To everyone who has accidentally ended up here, though the kind links of Gwen or Gwyneth, or even just the “next” function in WordPress, I apologize.

I know that most people write blogs to address an audience, to publish something for others.

This blog, well, not so much. In the words of Greer Lankton, “It’s All About Me Not You.” I spent a decade trying to find the balanced, delicate language to connect with people about who I am and the challenges I face, but now, this isn’t it. I don’t cut things into small bite here, don’t try to make sure that I pace myself and stay close to expectations. The politics aren’t sweet and the ideas aren’t always digestible.

All that mainstreaming, well, didn’t help me so much. Maybe it was just because I didn’t do it well enough, deep enough, nicely enough. After all, I’m not an extrovert, except on stage. And somehow, you need to be an extrovert before you get on stage to find an audience.

Nope. This isn’t about you, it’s about me, and I feel sorry for people who have to read it, expecially people who are unsuspecting about the content. Now, I know that leaving here is as easy as punching the button for another bookmark, that no one really is hurt by an internet page, but I still feel bad.

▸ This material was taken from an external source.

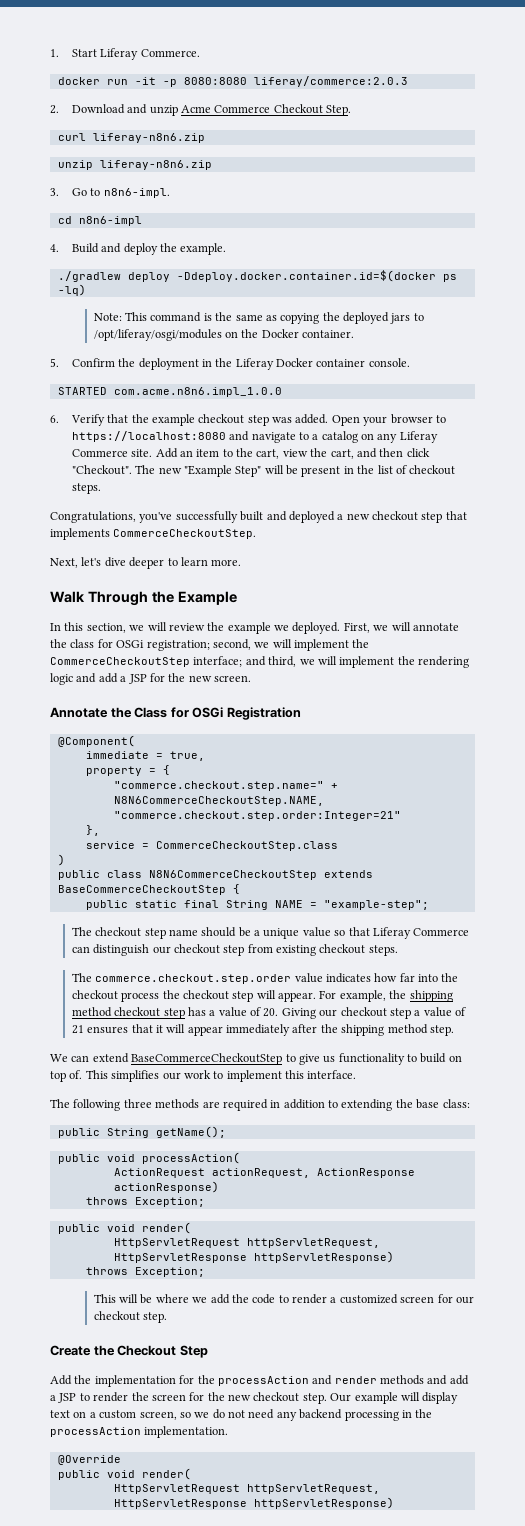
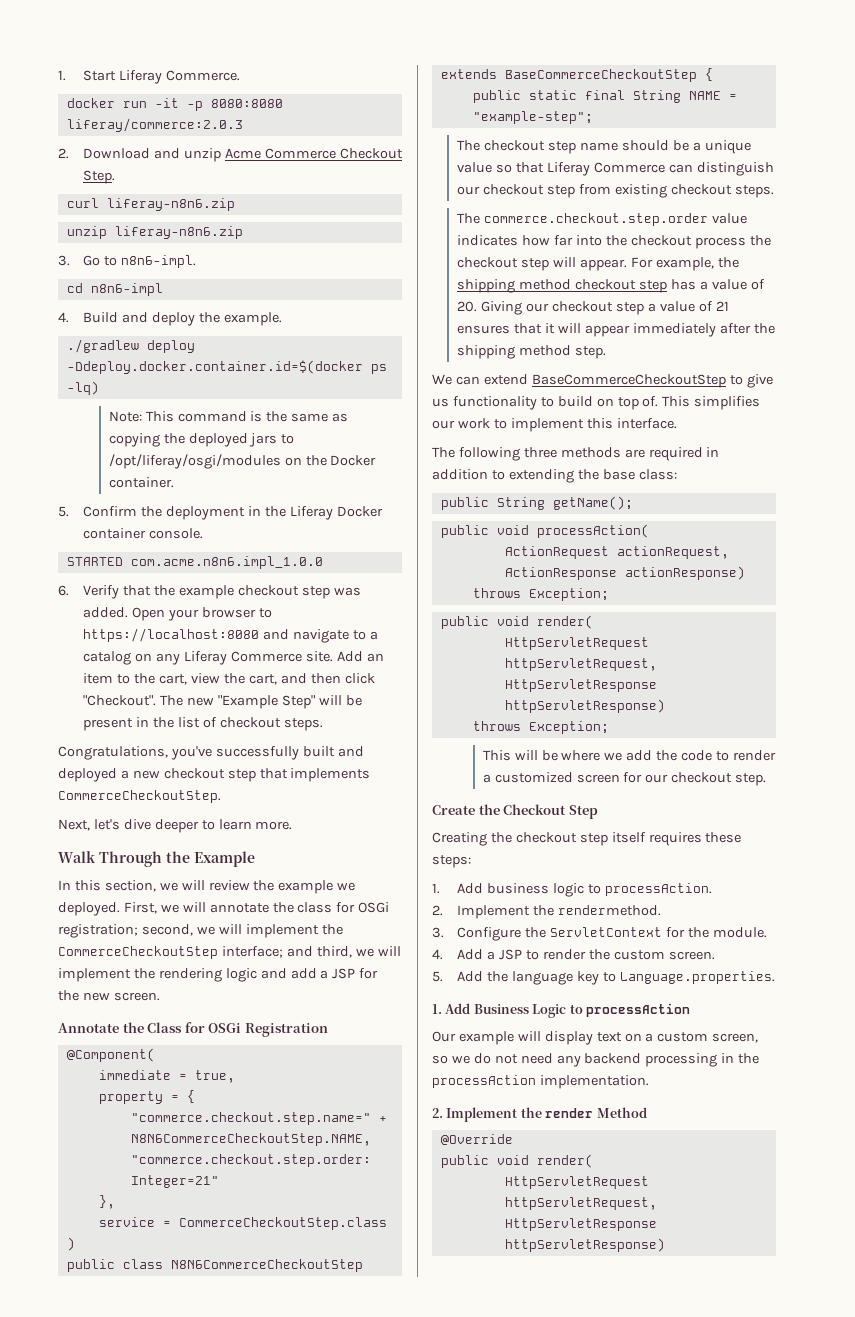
[50,1375,469,1387] Add the implementation for the processAction and render methods and add -> [432,832,742,846] [432,855,471,868] [432,883,712,897] [432,905,662,919] [432,927,767,941] [432,949,484,960] Creating the checkout step itself requires these steps: // 1. Add business logic to processAction. // 2. Implement the rendermethod. // 3. Configure the ServletContext for the module. // 4. Add
[151,1392,327,1404] screen for the new checkout step. -> [613,950,715,960] [432,971,775,985] [432,1003,690,1018] custom screen. // 5. Add the language key to Language.properties. // 1. Add Business Logic to processAction //
(229, 1432) none -> [432,1107,647,1122] // 2. Implement the render Method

That’s a challenge for me in life, too. I try not to be “in-your-face,” especially with people I love, but the fact that what is just normal, sweet and pretty to me seems “in-your-face” to others, challenging, intense & queer, well, that makes negotiating the line tough. I pull back and hide, and to many, like the next-door neighbours, they well may think that means I think I have something to hide.

Is it my job to be concerned with the sensibilities and comfort of others? Miss Manners would tell me yes, it is, and I love Miss Manners. One person who knew me was shocked by that revelation years ago, not imagining how ettiquette & grace could be something even on my radar screen. And when some woman pushes by me in the store as I wait for a woman to pass in front of me, well, I know that there are many in this society for whom grace isn’t at all visible when they have their own agenda to push.

I am a raging queer who cares deeply about respecting others, and who doesn’t want others to feel uncomfortable. Put that in your pipe and smoke it.

So to all of you who happen upon this spot on the web and it makes you feel, well makes you feel anything bad or uncomfortable, I deeply apologize. At no time was it my intent to trick you or decieve you or challenge your choices and your life, which are your choices and your life, and you have ultimate responsibility and control over them. You get to set your own boundaries, and if just happening on this page has overstepped your boundaries, then I apologize.

I do know that it is only your body and your property that can be protected by society, not your comfort, and that I have the right to self-expression as much as anyone else. I know that I get to speak my piece, to make my choices as much as you.

But I feel bad if you were hurt or insulted or challenged by anything I do here, and I deeply apologize. Sorry.

And if you can read it, you just heard one of the biggest reasons it’s hard to be me.